> YOUR ASSIGNMENT:
What you return must match the listing below line for line, minus its pictures.
****************************************
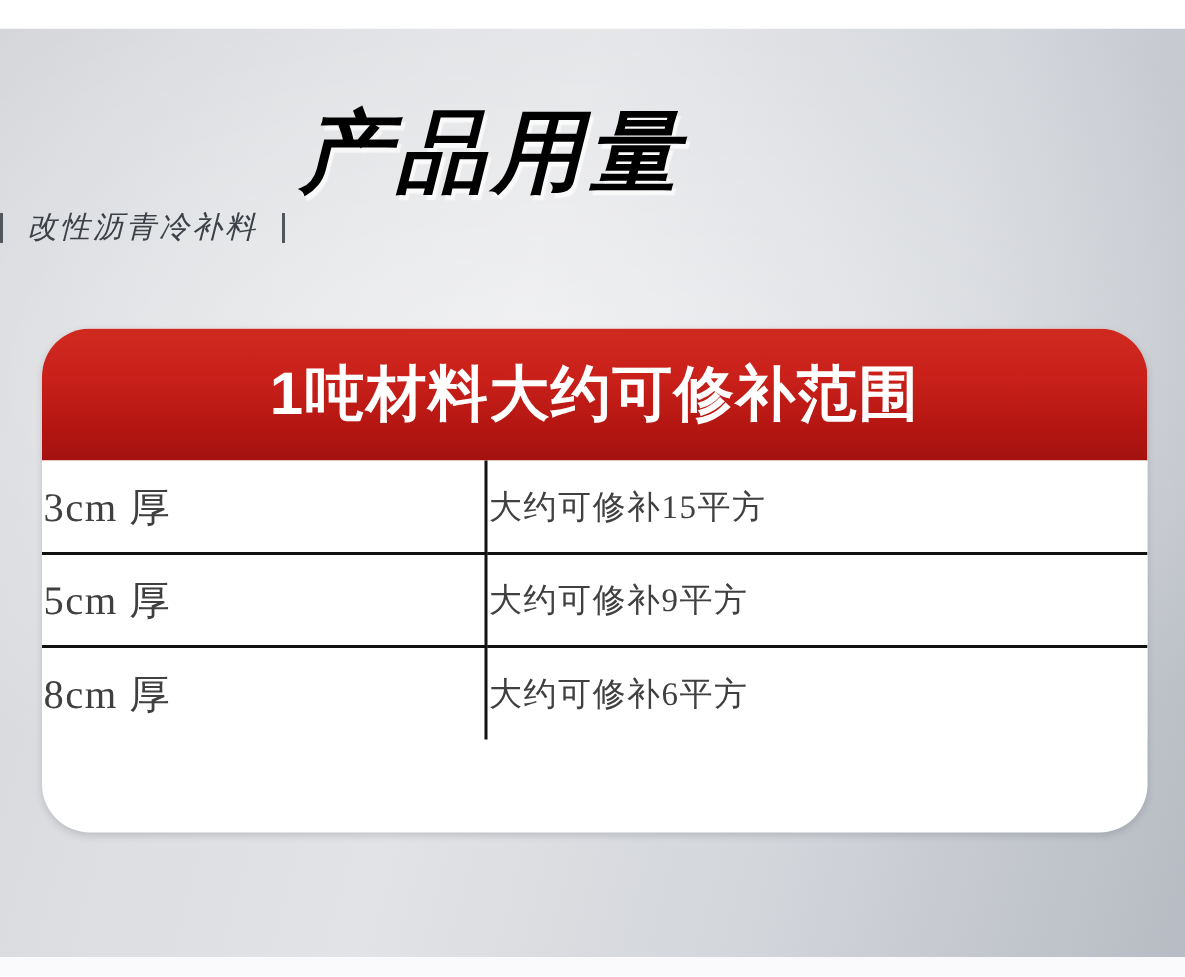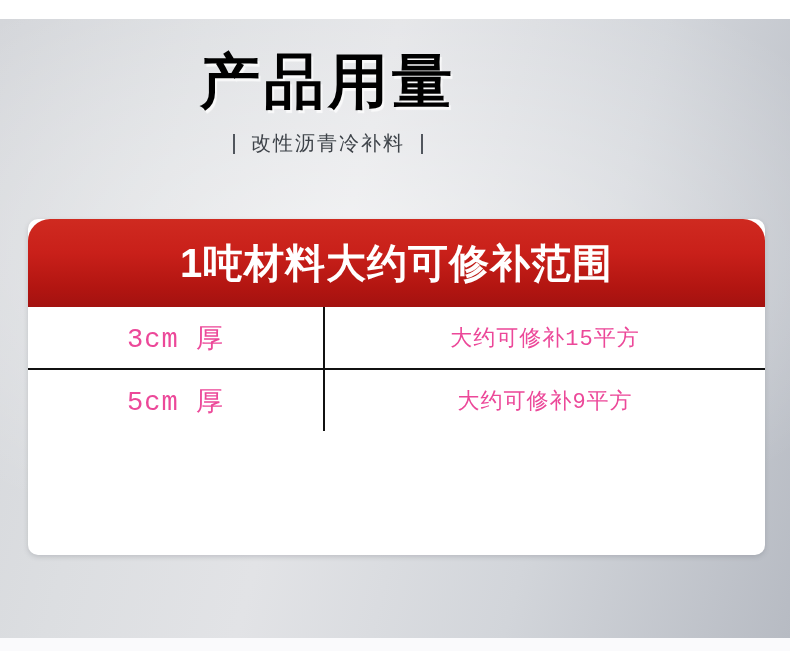--- a/index.html
+++ b/index.html
@@ -50,9 +50,10 @@
   .header {
     position: absolute;
     left: 0;
-    top: 52px;
+    top: 72px;
     width: 656px;
     text-align: center;
+    font-style: italic;
   }
   .page-title {
     font-size: 60px;

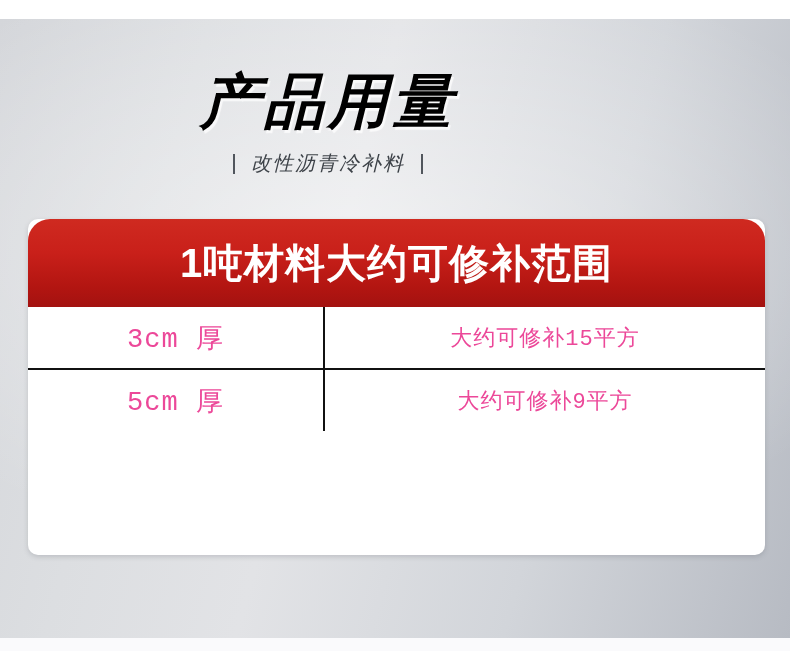--- a/index.html
+++ b/index.html
@@ -65,10 +65,10 @@
     font-family: "Liberation Sans", "DejaVu Sans", sans-serif;
   }
   .subtitle-row {
-    margin-top: 18px;
+    margin-top: 6px;
     display: flex;
     align-items: center;
-    justify-content: center;
+    justify-content: flex-start;
     gap: 16px;
   }
   .sub-bar {

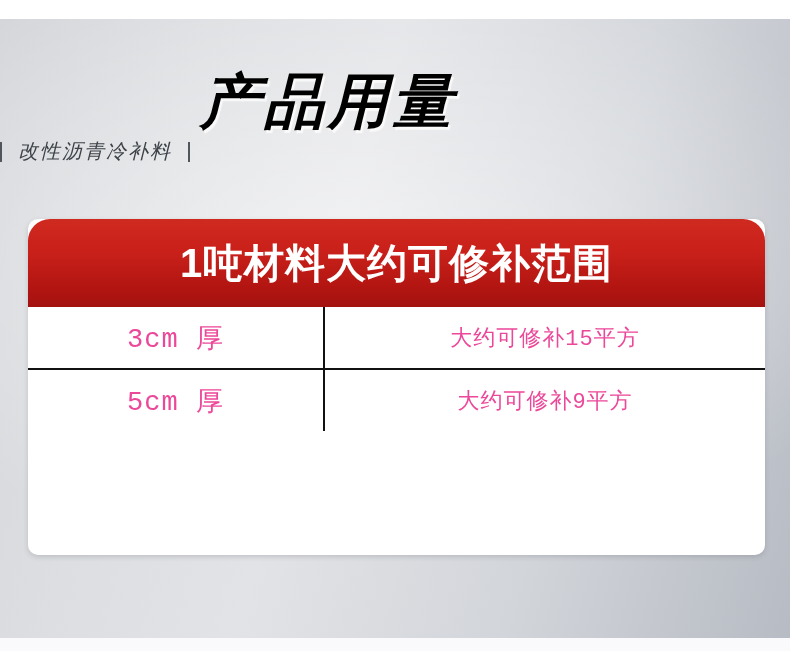--- a/index.html
+++ b/index.html
@@ -91,7 +91,7 @@
     top: 219px;
     width: 737px;
     height: 336px;
-    border-radius: 10px;
+    border-radius: 32px;
     background: #ffffff;
     overflow: hidden;
     box-shadow: 0 2px 5px rgba(80,85,95,0.22);

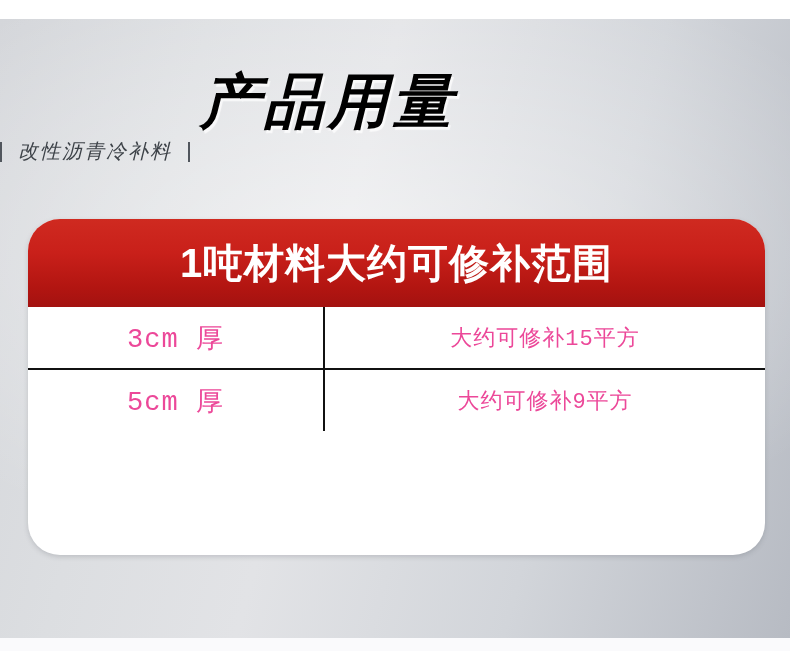--- a/index.html
+++ b/index.html
@@ -125,10 +125,9 @@
   }
   .table td {
     border-bottom: 2px solid #111111;
-    text-align: center;
     vertical-align: middle;
-    font-family: Liberation Mono, monospace;
-    color: #ec4899;
+    font-family: Liberation Serif, serif;
+    color: #404040;
   }
   .table tr:last-child td {
     border-bottom: none;

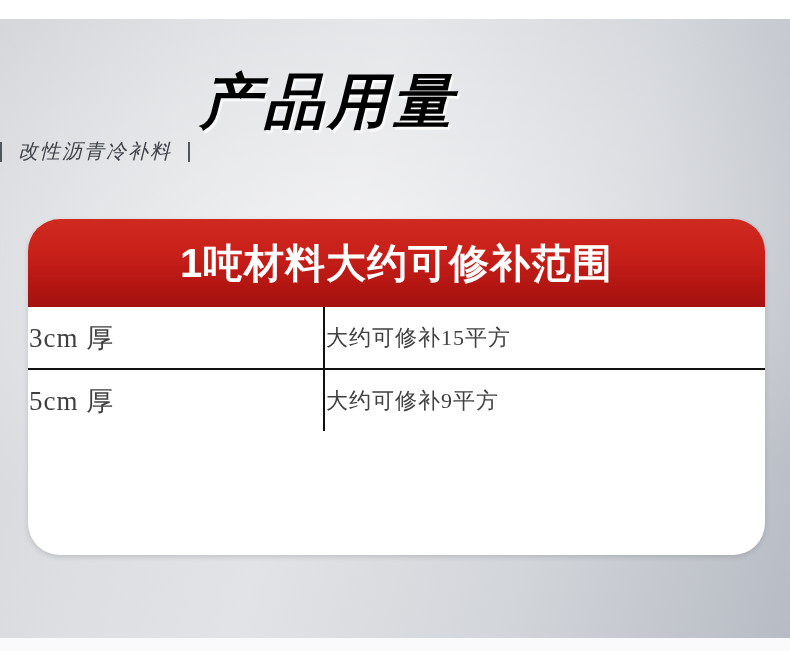--- a/index.html
+++ b/index.html
@@ -188,6 +188,14 @@
             <span class="cell-inner">大约可修补9平方</span>
           </td>
         </tr>
+        <tr>
+          <td class="col-thickness">
+            <span class="cell-inner">8cm 厚</span>
+          </td>
+          <td class="col-coverage">
+            <span class="cell-inner">大约可修补6平方</span>
+          </td>
+        </tr>
       </tbody>
     </table>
****************************************
> SOLUTION FOR THIS EXERCISE:
--- a/index.html
+++ b/index.html
@@ -50,9 +50,10 @@
   .header {
     position: absolute;
     left: 0;
-    top: 52px;
+    top: 72px;
     width: 656px;
     text-align: center;
+    font-style: italic;
   }
   .page-title {
     font-size: 60px;

--- a/index.html
+++ b/index.html
@@ -65,10 +65,10 @@
     font-family: "Liberation Sans", "DejaVu Sans", sans-serif;
   }
   .subtitle-row {
-    margin-top: 18px;
+    margin-top: 6px;
     display: flex;
     align-items: center;
-    justify-content: center;
+    justify-content: flex-start;
     gap: 16px;
   }
   .sub-bar {

--- a/index.html
+++ b/index.html
@@ -91,7 +91,7 @@
     top: 219px;
     width: 737px;
     height: 336px;
-    border-radius: 10px;
+    border-radius: 32px;
     background: #ffffff;
     overflow: hidden;
     box-shadow: 0 2px 5px rgba(80,85,95,0.22);

--- a/index.html
+++ b/index.html
@@ -125,10 +125,9 @@
   }
   .table td {
     border-bottom: 2px solid #111111;
-    text-align: center;
     vertical-align: middle;
-    font-family: Liberation Mono, monospace;
-    color: #ec4899;
+    font-family: Liberation Serif, serif;
+    color: #404040;
   }
   .table tr:last-child td {
     border-bottom: none;

--- a/index.html
+++ b/index.html
@@ -188,6 +188,14 @@
             <span class="cell-inner">大约可修补9平方</span>
           </td>
         </tr>
+        <tr>
+          <td class="col-thickness">
+            <span class="cell-inner">8cm 厚</span>
+          </td>
+          <td class="col-coverage">
+            <span class="cell-inner">大约可修补6平方</span>
+          </td>
+        </tr>
       </tbody>
     </table>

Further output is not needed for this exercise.